+++ DATA SHOWN

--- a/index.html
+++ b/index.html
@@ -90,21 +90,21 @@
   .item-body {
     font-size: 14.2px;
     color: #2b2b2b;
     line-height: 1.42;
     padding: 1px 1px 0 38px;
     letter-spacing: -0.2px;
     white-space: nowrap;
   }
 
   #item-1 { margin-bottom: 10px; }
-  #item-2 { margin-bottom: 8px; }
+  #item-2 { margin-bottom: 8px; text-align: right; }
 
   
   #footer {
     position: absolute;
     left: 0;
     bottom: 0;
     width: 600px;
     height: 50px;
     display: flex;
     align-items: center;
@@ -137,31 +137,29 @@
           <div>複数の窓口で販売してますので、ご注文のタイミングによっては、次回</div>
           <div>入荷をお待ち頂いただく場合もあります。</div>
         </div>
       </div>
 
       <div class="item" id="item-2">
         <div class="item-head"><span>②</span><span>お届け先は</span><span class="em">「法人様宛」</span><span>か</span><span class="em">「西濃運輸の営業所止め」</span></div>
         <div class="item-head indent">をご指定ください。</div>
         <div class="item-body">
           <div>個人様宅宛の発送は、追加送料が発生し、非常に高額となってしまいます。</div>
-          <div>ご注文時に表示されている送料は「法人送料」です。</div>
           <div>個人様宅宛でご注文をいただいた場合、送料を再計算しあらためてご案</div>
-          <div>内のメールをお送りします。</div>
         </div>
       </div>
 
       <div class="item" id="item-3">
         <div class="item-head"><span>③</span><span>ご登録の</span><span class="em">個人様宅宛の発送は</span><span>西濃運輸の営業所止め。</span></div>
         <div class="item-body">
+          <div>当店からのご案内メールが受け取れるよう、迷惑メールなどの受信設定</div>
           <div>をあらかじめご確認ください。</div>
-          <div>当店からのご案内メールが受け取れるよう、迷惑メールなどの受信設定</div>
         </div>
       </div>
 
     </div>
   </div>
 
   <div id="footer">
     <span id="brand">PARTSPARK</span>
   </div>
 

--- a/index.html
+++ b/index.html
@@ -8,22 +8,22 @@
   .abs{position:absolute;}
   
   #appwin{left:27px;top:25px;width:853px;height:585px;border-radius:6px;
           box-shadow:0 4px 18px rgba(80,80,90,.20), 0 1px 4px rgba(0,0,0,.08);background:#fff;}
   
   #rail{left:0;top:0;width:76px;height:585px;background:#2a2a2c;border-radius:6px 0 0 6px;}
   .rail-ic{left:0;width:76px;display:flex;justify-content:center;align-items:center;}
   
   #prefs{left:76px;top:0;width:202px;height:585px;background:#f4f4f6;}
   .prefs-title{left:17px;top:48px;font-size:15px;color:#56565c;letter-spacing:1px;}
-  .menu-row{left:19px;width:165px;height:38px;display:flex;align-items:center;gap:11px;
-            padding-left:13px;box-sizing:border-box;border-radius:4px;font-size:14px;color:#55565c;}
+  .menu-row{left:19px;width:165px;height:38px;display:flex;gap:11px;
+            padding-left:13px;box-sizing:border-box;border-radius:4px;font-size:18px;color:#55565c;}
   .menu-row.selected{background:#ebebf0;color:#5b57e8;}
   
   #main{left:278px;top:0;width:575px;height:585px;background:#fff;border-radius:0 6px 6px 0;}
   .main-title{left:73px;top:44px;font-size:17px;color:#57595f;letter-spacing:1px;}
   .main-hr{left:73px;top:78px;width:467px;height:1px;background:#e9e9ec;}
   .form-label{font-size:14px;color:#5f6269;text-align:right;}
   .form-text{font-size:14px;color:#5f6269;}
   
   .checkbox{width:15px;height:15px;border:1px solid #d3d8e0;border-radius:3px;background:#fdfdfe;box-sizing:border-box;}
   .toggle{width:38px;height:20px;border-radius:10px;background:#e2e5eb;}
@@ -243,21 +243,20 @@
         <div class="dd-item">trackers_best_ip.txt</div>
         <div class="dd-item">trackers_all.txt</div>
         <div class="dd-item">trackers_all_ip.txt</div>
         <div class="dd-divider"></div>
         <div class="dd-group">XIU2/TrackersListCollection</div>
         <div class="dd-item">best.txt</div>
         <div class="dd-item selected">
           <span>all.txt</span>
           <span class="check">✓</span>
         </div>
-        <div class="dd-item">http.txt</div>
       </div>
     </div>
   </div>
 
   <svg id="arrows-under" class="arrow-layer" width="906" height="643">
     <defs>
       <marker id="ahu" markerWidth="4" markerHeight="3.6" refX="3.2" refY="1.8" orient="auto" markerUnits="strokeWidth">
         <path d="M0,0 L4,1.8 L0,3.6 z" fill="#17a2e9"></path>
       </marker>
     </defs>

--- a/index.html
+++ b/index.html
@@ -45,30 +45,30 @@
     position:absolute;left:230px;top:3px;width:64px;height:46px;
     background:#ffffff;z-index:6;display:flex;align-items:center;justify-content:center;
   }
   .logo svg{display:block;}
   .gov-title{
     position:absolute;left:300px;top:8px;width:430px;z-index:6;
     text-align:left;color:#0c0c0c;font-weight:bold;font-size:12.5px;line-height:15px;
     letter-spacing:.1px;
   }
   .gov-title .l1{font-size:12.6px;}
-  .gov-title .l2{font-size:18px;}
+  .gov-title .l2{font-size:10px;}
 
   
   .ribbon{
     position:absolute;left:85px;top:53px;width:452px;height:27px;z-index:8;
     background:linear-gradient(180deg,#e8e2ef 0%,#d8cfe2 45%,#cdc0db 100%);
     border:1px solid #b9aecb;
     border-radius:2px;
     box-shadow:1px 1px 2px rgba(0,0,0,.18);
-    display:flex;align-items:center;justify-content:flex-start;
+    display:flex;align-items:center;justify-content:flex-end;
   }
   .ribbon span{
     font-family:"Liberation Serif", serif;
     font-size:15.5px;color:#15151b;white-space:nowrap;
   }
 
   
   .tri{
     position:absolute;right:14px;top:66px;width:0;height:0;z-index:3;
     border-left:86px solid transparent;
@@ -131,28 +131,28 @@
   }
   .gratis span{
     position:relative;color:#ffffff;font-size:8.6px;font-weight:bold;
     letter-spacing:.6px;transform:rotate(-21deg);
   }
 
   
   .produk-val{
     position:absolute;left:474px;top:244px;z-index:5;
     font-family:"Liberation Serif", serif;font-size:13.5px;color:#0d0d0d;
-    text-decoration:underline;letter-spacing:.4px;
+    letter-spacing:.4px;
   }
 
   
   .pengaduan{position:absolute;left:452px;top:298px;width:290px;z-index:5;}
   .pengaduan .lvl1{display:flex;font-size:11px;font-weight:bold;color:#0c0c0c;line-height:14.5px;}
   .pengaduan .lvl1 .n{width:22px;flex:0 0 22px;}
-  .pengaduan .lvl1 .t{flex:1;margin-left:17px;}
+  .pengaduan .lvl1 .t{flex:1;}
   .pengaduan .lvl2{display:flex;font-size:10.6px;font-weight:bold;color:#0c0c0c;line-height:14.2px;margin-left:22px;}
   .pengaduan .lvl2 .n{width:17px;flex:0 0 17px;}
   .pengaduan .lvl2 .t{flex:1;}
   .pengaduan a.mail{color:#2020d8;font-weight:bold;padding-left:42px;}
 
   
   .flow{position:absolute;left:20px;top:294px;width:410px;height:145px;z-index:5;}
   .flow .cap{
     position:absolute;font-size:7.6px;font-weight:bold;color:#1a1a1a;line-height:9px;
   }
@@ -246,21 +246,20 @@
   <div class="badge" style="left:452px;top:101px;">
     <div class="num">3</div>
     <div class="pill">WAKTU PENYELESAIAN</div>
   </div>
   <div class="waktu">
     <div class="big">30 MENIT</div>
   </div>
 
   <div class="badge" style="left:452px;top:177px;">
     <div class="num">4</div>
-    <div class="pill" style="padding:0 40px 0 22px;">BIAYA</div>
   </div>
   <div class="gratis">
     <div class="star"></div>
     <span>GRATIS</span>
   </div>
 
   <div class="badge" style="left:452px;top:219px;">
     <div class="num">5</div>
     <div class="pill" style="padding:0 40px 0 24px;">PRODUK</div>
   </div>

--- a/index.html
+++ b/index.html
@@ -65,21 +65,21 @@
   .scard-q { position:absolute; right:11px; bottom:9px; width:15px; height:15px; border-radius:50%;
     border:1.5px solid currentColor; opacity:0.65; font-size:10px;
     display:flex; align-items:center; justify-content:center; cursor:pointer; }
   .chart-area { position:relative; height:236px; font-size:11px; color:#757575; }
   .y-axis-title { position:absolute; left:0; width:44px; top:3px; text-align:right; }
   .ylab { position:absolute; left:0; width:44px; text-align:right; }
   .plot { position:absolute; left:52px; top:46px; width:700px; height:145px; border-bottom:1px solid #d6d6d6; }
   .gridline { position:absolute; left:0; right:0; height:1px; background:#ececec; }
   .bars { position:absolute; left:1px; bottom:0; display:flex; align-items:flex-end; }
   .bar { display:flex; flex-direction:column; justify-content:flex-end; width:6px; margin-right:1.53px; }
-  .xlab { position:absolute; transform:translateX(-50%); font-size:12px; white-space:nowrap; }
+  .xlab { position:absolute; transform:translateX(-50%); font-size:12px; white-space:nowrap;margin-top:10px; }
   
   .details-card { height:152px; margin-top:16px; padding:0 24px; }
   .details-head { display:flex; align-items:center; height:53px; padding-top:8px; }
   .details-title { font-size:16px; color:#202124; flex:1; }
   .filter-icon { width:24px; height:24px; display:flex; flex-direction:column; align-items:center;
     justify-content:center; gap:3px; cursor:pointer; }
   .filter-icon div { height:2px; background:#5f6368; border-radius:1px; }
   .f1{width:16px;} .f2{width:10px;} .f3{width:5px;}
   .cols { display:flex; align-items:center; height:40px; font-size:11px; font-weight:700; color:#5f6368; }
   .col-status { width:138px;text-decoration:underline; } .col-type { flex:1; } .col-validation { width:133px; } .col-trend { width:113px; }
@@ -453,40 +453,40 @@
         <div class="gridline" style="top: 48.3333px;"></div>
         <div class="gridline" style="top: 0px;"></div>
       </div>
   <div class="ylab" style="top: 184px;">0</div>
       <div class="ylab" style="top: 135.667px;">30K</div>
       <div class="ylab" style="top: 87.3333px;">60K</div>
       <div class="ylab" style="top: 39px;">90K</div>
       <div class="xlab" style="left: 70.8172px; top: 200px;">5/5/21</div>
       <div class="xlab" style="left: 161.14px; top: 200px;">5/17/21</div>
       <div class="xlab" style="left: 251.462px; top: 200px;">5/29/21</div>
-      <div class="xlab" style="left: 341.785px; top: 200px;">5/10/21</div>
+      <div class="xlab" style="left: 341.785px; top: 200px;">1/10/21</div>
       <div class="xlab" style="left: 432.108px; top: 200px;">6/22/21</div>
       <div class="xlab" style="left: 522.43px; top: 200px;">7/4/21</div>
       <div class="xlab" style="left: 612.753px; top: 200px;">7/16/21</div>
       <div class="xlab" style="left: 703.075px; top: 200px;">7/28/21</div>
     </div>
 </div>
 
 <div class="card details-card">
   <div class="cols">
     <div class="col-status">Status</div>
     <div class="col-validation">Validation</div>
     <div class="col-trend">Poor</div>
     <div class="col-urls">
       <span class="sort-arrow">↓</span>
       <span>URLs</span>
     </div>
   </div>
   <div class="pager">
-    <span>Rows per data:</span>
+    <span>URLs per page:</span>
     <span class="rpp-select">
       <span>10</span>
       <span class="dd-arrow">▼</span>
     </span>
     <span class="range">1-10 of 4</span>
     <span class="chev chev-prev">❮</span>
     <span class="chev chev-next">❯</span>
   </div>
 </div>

++++++

• ABOUT THIS TASK:
Working through the listing above, count every line that holds "menu" and answer with the count alone.

• RESPONSE BELOW:
3